→ **TASK REQUIREMENTS**
Where in the data below does the word "self" appear? Copy every line that has it.

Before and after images

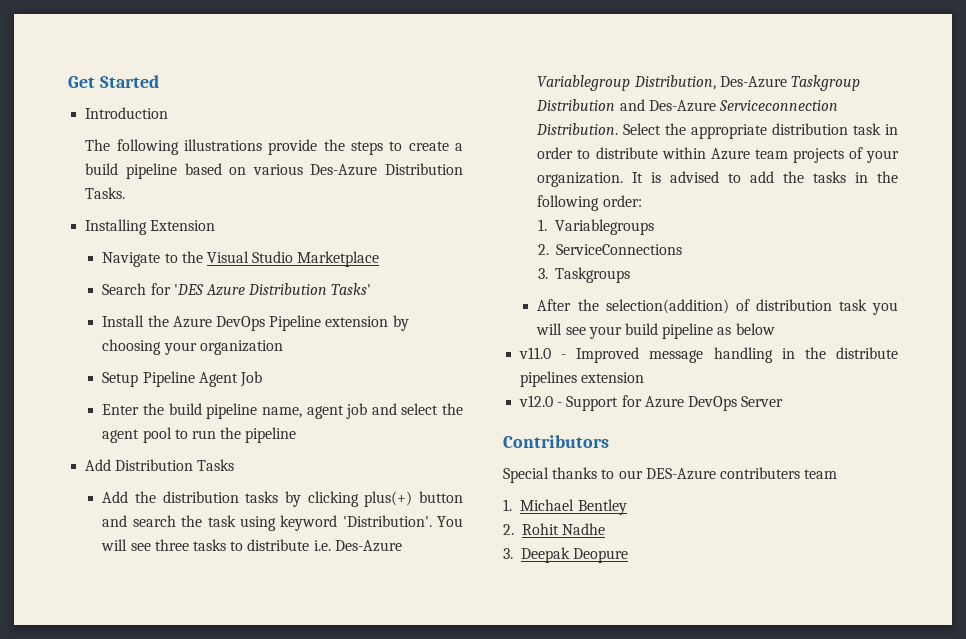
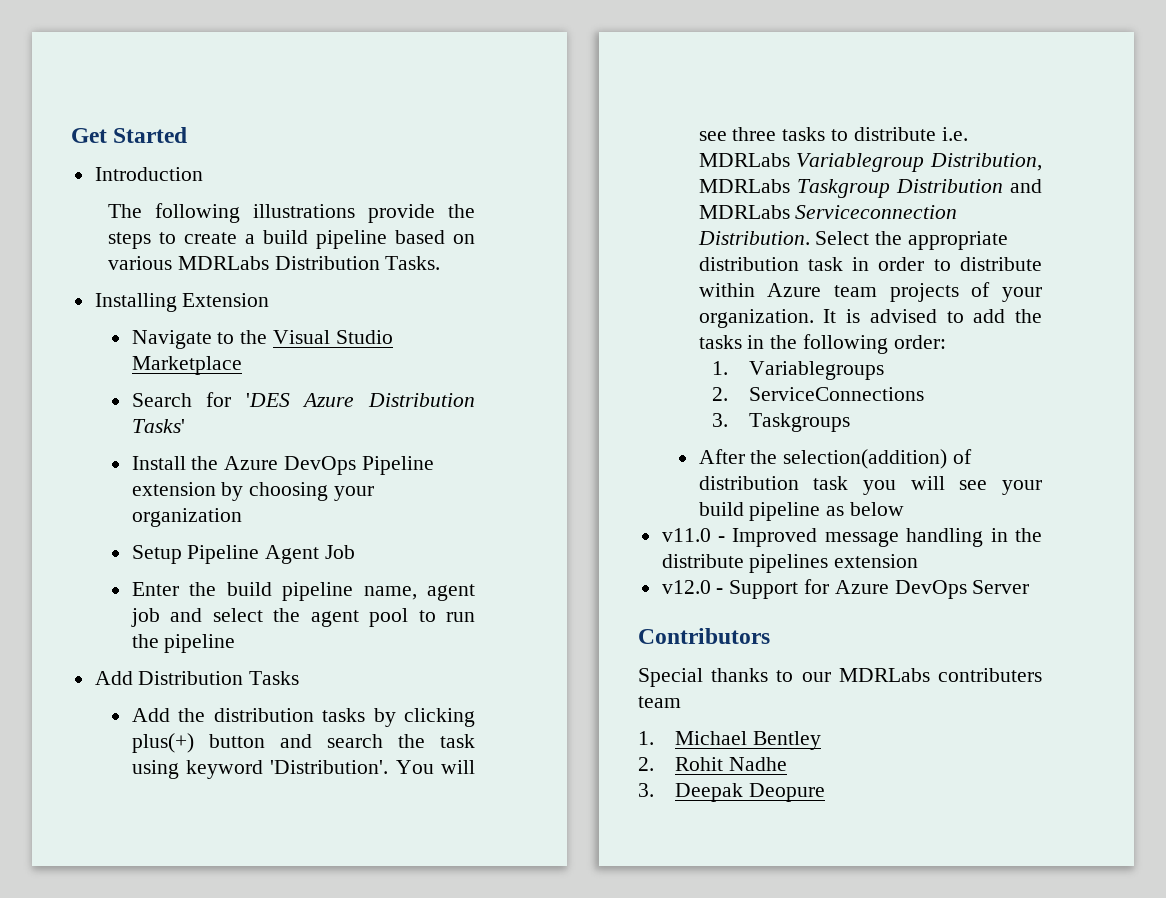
[310,164,378,176] Des-Azure -> [177,256,269,270] MDRLabs
[334,540,402,552] Des-Azure -> [698,153,790,167] MDRLabs
[719,76,787,88] Des-Azure -> [698,179,790,193] MDRLabs
[648,100,716,112] Des-Azure -> [698,205,790,219] MDRLabs
[645,468,716,480] DES-Azure -> [838,668,930,682] MDRLabs

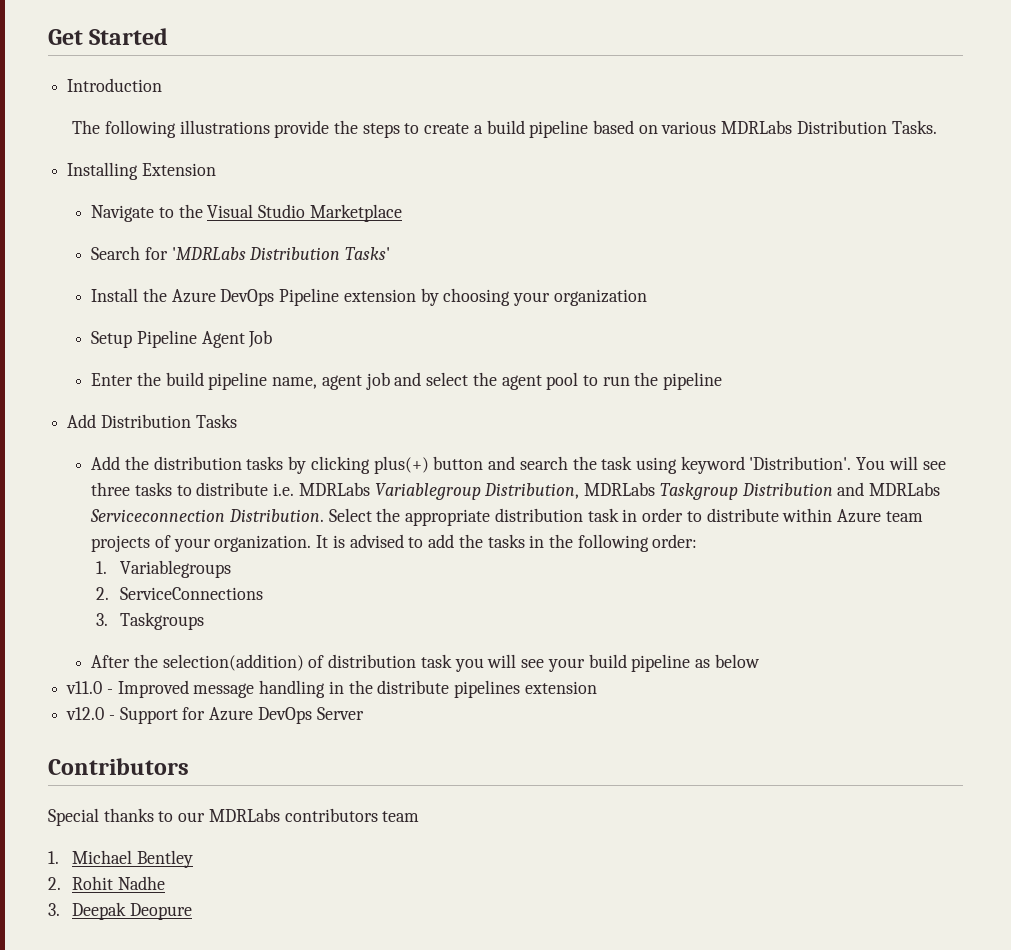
[245,393,355,407] 'DES Azure -> [171,247,246,260] 'MDRLabs
[938,668,1042,682] contributers -> [284,808,378,822] contributors

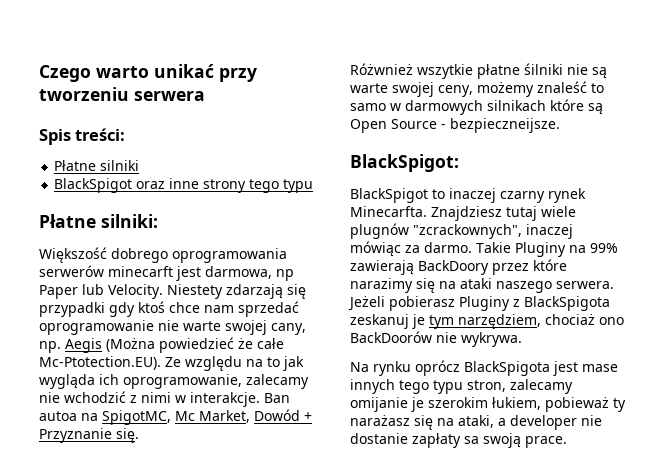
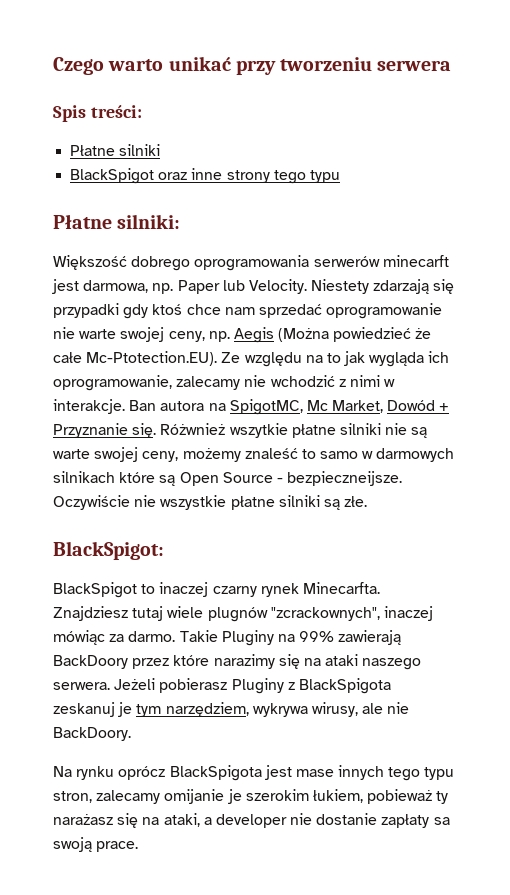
[276,269,294,281] np -> [152,283,174,294] np.
[271,323,306,335] cany, -> [168,331,205,342] ceny,
[39,411,77,421] autoa -> [160,401,205,411] autora
(139, 435) // -> (157, 430) none
[524,63,563,75] śilniki -> [339,423,381,435] silniki
(560, 125) none -> [53,495,368,510] Oczywiście nie wszystkie płatne silniki są złe.
[545,314,624,325] [350,331,522,347] chociaż ono BackDoorów nie wykrywa. -> [252,702,410,717] [53,727,131,741] wykrywa wirusy, ale nie BackDoory.

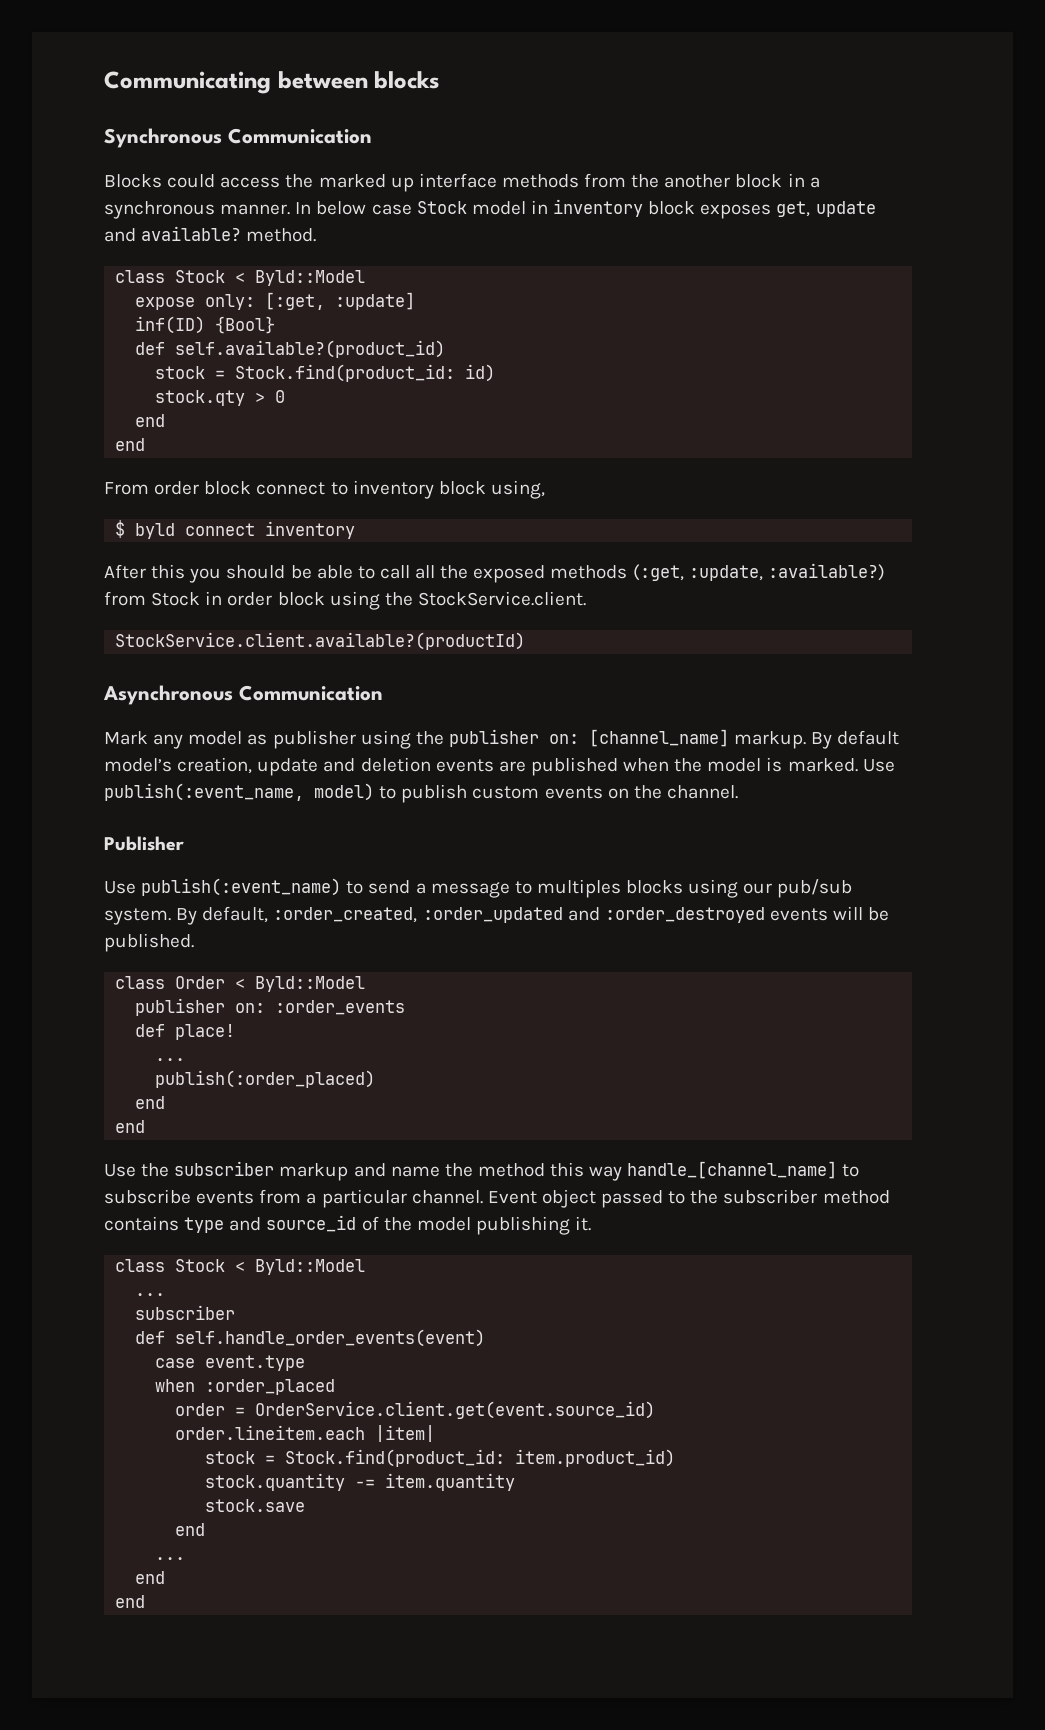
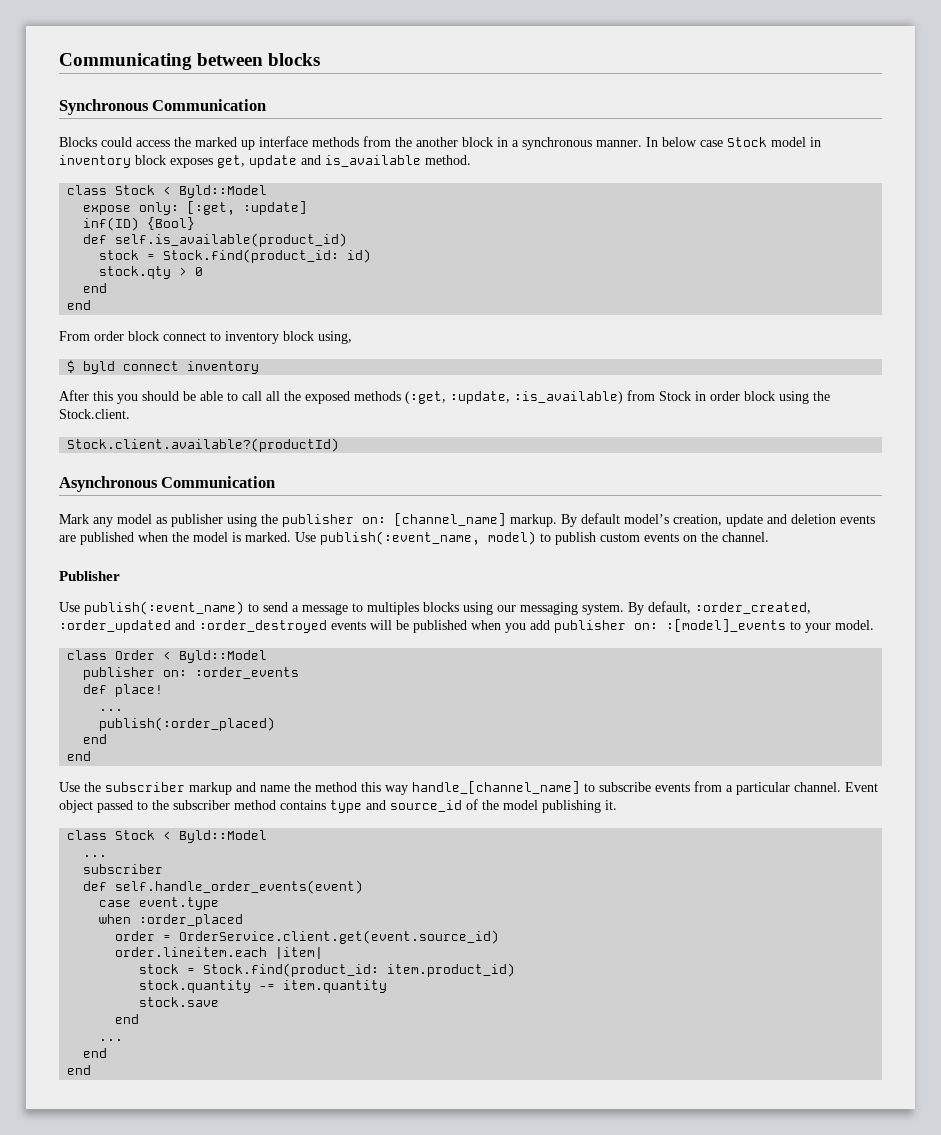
[141,226,242,241] available? -> [325,155,421,167] is_available
[175,340,446,358] self.available?(product_id) -> [115,233,348,247] self.is_available(product_id)
[767,563,885,581] :available?) -> [514,391,623,404] :is_available)
[417,591,586,606] [115,632,526,650] StockService.client. // StockService.client.available?(productId) -> [59,409,130,419] [67,438,340,452] Stock.client. // Stock.client.available?(productId)
[777,879,853,898] pub/sub -> [520,602,578,615] messaging
[104,933,194,952] published. -> [413,619,874,633] published when you add publisher on: :[model]_events to your model.

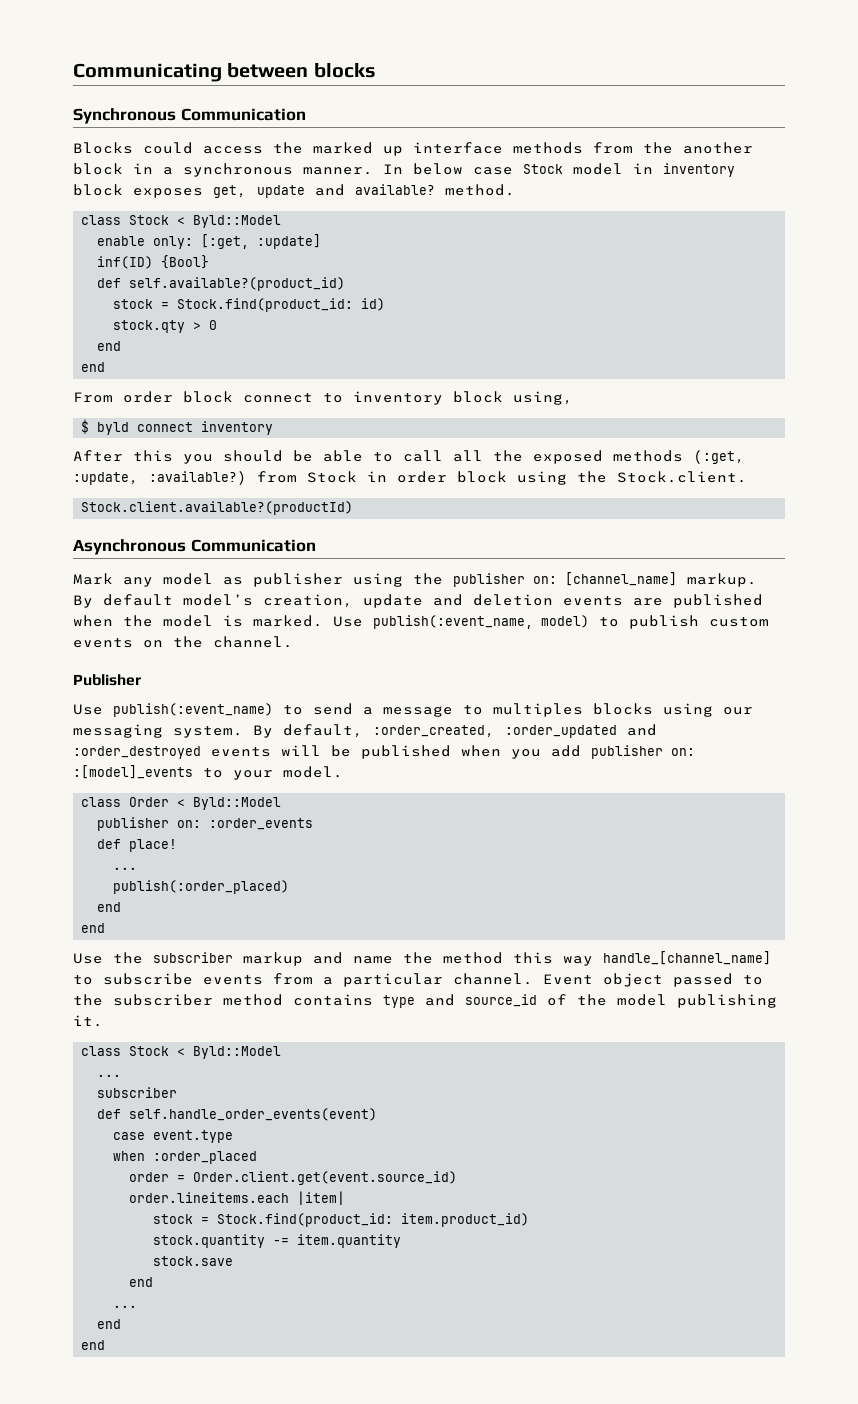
[325,155,421,167] is_available -> [355,184,435,195] available?
[83,205,132,215] expose -> [97,236,146,246] enable
[115,233,348,247] self.is_available(product_id) -> [129,277,346,291] self.available?(product_id)
[514,391,623,404] :is_available) -> [149,471,247,485] :available?)
[179,930,500,944] [115,947,268,957] OrderService.client.get(event.source_id) // order.lineitem.each -> [193,1171,458,1185] [129,1192,290,1203] Order.client.get(event.source_id) // order.lineitems.each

→ **EXERCISE SOLUTION**
[175,340,446,358] self.available?(product_id) -> [115,233,348,247] self.is_available(product_id)
[115,233,348,247] self.is_available(product_id) -> [129,277,346,291] self.available?(product_id)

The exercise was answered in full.